2. Summer Flooding in the Eastern Prairies – Too much rain too fast over too many days led to extensive flooding in Manitoba and Saskatchewan.

3. Wildfires in the West and Northwest – Exceptional warmth and dryness led to an abundance of wildfires in British Columbia and the Northwest Territories.

4. The Nightmare Before, During and After Christmas – A series of snow and ice storms in late 2013 and early 2014 left thousands without power for days from Ontario to Atlantic Canada.

5. Summer – Hot on Coasts, Cool in Centre – While British Columbia and Atlantic Canada enjoyed above normal temperatures, it never really got that hot or hazy in Ontario.
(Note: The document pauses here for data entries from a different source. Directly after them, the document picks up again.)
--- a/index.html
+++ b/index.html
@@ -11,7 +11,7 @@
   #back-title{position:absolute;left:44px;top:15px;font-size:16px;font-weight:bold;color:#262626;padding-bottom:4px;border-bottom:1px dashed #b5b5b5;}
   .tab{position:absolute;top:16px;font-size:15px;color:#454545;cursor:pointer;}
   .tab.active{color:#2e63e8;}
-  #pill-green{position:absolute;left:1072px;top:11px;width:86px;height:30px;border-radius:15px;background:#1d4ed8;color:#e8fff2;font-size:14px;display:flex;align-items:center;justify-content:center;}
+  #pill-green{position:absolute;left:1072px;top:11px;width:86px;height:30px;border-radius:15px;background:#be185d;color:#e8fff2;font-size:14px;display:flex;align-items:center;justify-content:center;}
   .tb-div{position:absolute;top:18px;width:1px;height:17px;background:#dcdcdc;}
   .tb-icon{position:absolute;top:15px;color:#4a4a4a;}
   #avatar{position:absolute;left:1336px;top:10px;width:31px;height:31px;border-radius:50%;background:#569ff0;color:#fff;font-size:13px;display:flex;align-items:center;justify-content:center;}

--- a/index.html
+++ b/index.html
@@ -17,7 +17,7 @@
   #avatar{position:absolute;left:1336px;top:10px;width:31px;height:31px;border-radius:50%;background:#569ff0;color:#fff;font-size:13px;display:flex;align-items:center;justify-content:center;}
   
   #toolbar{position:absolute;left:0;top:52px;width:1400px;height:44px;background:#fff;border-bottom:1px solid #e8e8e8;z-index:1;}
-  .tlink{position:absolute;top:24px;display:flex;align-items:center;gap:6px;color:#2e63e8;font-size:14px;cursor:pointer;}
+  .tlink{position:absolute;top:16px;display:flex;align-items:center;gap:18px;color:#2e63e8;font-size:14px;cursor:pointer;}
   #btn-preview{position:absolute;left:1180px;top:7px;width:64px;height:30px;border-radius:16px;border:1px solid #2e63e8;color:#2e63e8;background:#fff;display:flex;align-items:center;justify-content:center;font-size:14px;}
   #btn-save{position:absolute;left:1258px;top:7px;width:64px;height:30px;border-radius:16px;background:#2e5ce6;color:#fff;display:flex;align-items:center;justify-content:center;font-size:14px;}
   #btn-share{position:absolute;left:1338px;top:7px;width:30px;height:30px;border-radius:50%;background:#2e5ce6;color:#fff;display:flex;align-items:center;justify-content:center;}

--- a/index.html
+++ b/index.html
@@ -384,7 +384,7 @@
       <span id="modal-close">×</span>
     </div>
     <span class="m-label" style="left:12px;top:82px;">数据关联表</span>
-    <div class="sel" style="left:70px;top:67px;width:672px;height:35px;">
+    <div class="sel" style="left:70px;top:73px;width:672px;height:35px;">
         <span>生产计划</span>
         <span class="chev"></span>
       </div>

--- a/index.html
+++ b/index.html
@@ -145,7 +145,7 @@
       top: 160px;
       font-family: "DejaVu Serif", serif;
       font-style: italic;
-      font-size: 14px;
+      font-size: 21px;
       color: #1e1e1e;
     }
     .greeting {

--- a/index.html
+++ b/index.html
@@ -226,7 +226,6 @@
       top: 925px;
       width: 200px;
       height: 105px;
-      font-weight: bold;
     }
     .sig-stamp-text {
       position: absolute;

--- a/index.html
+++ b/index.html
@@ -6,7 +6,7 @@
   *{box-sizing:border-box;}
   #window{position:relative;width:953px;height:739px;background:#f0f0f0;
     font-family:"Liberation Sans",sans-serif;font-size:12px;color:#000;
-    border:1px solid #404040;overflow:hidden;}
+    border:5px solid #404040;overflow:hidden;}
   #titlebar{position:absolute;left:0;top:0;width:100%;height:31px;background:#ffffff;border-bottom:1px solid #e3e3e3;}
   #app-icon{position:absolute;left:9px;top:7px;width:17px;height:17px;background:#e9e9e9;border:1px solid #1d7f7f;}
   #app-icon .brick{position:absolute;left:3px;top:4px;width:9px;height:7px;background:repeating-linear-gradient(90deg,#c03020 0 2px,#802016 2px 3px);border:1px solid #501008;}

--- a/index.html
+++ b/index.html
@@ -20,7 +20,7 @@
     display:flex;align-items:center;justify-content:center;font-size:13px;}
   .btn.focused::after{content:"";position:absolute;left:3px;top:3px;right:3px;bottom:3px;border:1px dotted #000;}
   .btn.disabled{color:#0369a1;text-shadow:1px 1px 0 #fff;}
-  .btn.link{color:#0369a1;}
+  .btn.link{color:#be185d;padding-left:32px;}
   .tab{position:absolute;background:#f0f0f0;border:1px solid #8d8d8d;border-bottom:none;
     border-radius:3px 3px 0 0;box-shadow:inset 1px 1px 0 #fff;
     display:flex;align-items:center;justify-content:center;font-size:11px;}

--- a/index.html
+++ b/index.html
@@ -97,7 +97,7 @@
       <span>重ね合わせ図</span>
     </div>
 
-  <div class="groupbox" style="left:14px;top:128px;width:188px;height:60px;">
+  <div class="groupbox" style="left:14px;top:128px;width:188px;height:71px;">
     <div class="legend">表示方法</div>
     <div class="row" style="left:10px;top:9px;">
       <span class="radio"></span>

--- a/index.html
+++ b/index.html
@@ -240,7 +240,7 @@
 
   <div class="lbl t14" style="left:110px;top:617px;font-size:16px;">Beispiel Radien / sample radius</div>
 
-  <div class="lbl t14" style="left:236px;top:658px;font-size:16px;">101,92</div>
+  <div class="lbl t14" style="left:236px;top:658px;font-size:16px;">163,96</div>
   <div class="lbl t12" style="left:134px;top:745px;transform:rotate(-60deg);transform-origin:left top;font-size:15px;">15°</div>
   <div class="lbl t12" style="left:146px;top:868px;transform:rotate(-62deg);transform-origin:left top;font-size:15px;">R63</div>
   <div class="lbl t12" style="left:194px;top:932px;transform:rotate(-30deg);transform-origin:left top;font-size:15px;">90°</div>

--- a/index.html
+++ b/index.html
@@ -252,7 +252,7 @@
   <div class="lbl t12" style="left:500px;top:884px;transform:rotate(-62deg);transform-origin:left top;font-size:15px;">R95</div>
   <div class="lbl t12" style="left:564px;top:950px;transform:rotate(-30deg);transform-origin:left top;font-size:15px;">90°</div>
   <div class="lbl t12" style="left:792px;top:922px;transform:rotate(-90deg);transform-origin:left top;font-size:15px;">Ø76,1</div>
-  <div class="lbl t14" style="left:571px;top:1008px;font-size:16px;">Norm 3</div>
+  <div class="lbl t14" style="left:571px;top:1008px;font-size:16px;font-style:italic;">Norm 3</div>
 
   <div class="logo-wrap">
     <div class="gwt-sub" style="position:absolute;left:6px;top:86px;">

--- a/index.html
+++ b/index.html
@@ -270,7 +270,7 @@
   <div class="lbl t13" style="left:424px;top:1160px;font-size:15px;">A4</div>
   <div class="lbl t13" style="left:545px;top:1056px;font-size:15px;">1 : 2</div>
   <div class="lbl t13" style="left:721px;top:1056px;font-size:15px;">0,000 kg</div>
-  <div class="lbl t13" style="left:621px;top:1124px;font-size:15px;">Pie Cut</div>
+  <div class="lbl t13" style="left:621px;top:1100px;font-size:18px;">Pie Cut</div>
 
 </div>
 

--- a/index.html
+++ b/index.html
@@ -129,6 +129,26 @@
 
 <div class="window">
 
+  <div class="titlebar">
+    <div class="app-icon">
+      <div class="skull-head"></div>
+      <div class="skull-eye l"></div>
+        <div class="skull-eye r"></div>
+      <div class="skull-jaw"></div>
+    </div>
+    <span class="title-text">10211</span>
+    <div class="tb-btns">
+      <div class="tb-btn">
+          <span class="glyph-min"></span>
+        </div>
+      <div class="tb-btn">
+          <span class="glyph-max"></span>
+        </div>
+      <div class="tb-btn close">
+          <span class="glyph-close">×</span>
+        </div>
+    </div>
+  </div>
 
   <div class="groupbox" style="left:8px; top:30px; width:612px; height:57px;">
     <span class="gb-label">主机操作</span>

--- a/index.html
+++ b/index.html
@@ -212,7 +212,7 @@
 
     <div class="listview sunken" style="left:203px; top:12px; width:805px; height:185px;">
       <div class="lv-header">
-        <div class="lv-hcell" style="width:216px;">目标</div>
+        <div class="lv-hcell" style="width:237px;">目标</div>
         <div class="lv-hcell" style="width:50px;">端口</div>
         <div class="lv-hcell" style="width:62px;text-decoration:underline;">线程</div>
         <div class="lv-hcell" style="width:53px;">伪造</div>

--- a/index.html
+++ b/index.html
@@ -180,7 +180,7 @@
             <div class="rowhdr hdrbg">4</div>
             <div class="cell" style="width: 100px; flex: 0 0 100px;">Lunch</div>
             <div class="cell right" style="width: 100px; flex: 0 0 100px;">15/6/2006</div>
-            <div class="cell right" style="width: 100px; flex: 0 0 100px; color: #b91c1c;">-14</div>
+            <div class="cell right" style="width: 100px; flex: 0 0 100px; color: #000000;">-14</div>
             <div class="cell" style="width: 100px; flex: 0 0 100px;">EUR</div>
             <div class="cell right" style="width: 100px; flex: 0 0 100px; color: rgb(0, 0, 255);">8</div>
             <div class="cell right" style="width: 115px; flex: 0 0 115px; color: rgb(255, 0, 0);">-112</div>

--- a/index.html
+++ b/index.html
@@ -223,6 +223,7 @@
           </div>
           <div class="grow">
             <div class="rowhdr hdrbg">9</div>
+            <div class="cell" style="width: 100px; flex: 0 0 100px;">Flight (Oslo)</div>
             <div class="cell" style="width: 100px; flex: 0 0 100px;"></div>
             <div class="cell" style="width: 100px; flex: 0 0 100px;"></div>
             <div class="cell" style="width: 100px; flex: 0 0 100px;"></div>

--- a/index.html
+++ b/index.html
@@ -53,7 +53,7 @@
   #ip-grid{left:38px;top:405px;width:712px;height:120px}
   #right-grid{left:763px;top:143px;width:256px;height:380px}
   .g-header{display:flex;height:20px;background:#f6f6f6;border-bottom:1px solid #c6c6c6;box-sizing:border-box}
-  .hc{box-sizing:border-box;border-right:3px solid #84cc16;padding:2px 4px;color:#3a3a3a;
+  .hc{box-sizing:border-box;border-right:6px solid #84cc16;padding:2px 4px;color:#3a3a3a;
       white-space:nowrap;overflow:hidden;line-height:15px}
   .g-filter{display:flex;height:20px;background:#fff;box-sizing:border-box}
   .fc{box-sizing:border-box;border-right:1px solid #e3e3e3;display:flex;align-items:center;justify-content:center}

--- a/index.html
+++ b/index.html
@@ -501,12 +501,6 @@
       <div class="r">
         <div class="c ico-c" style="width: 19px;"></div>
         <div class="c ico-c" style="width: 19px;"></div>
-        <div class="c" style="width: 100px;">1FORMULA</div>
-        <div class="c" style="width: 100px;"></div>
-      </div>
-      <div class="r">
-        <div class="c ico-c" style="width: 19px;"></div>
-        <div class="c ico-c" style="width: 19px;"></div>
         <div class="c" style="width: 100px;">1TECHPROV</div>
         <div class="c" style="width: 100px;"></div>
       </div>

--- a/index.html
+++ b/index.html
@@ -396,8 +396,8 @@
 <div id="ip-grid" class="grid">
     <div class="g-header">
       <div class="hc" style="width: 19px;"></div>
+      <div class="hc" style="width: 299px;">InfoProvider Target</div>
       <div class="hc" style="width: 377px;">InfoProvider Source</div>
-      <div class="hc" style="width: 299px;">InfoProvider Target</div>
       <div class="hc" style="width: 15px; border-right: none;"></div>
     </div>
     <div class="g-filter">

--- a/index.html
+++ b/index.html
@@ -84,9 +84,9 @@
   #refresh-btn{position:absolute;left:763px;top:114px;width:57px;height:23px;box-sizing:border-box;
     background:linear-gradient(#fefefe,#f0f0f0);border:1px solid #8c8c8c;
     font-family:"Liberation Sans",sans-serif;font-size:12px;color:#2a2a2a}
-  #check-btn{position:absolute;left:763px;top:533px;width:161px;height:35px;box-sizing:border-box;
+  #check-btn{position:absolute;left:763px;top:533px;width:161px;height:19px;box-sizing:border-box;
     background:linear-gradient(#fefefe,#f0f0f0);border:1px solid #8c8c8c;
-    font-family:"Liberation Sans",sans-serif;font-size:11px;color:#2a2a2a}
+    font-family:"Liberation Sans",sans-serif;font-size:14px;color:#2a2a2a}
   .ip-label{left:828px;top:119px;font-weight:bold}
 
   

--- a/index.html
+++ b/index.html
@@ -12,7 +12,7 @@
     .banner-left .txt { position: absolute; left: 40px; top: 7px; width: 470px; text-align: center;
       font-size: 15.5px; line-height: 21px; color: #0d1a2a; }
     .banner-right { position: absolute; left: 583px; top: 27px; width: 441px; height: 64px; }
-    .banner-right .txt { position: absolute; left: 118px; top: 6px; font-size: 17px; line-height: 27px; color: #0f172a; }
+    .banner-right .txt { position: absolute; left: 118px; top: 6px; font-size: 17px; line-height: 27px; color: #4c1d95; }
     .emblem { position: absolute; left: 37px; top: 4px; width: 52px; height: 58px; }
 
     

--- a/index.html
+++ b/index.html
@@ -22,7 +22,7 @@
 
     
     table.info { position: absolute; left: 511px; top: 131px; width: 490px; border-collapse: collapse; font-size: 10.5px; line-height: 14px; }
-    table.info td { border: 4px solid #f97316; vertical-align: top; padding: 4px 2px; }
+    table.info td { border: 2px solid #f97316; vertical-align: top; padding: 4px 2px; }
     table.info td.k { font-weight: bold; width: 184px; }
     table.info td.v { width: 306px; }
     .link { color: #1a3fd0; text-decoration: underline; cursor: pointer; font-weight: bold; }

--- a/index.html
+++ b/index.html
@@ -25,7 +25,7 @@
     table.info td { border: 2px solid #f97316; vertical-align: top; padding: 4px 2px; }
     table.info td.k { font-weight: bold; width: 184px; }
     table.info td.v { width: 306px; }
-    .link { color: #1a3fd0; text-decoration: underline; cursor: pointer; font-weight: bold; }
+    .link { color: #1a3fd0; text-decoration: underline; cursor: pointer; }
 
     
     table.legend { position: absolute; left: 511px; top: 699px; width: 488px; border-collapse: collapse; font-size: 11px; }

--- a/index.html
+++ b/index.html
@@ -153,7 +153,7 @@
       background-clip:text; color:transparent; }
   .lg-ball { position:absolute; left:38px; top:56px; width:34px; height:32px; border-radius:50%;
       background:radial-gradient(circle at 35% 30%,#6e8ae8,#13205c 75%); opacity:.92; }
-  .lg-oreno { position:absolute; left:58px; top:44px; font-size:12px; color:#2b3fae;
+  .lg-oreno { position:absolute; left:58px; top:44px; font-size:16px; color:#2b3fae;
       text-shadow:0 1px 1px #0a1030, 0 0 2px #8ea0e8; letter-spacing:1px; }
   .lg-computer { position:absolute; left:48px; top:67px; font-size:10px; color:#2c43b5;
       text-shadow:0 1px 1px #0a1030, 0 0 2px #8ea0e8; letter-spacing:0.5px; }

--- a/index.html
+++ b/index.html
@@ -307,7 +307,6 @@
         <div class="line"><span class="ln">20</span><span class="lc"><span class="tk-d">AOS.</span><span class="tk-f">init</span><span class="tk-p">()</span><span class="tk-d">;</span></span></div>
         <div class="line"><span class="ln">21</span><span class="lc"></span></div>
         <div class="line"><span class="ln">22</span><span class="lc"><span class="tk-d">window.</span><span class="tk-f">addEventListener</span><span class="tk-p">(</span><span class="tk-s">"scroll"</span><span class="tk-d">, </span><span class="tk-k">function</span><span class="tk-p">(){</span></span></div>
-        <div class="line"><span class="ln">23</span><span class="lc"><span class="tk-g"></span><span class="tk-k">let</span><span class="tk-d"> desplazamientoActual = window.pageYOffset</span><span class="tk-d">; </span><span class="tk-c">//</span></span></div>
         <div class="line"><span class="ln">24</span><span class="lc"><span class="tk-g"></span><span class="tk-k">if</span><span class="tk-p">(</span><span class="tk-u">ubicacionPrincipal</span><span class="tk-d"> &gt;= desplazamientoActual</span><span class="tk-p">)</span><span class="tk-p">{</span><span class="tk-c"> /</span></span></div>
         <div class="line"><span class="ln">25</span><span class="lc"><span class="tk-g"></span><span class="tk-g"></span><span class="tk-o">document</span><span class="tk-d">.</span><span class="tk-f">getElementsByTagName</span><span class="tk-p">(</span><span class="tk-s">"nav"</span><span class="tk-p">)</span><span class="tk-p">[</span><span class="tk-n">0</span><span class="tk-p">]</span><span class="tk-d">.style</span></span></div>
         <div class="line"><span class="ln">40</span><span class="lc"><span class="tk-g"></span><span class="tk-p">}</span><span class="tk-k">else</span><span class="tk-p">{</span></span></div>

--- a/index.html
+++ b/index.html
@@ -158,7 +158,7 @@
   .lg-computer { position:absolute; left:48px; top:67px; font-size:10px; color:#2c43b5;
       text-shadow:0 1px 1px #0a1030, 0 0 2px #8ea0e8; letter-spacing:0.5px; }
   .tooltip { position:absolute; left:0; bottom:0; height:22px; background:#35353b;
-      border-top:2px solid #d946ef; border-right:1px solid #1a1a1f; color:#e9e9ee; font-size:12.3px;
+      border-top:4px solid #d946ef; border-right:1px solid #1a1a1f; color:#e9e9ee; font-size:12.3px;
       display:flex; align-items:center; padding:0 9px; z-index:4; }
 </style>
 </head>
6. Hurricane Arthur – The first hurricane of the Atlantic season in early July packed a punch in the Maritimes with hundreds of trees toppling over on power lines leaving many in the dark for days.

7. Alberta Hailstorm – A series of thunderstorms in early August moved across Southern Alberta producing tennis to baseball-sized hailstones and covering the ground like snow.

8. Powerful December Storms on Coasts – Three storms in rapid succession battered the Pacific coast while an East Coast deluge delivered 150 mm of rain in Greater Moncton over two days and caused extensive flooding.

9. Ontario Tornadoes – The province recorded 19 this year with the worst twister in Angus near Barrie on 17 June which damaged more than 100 homes after peak wind gusts up to 220 km/h.

10. Snowtember in Alberta – The so-called snow event brought summer-like temperatures to a screeching halt on 07 September when upwards of 40 cm of snow fell on Calgary and region over the next three days.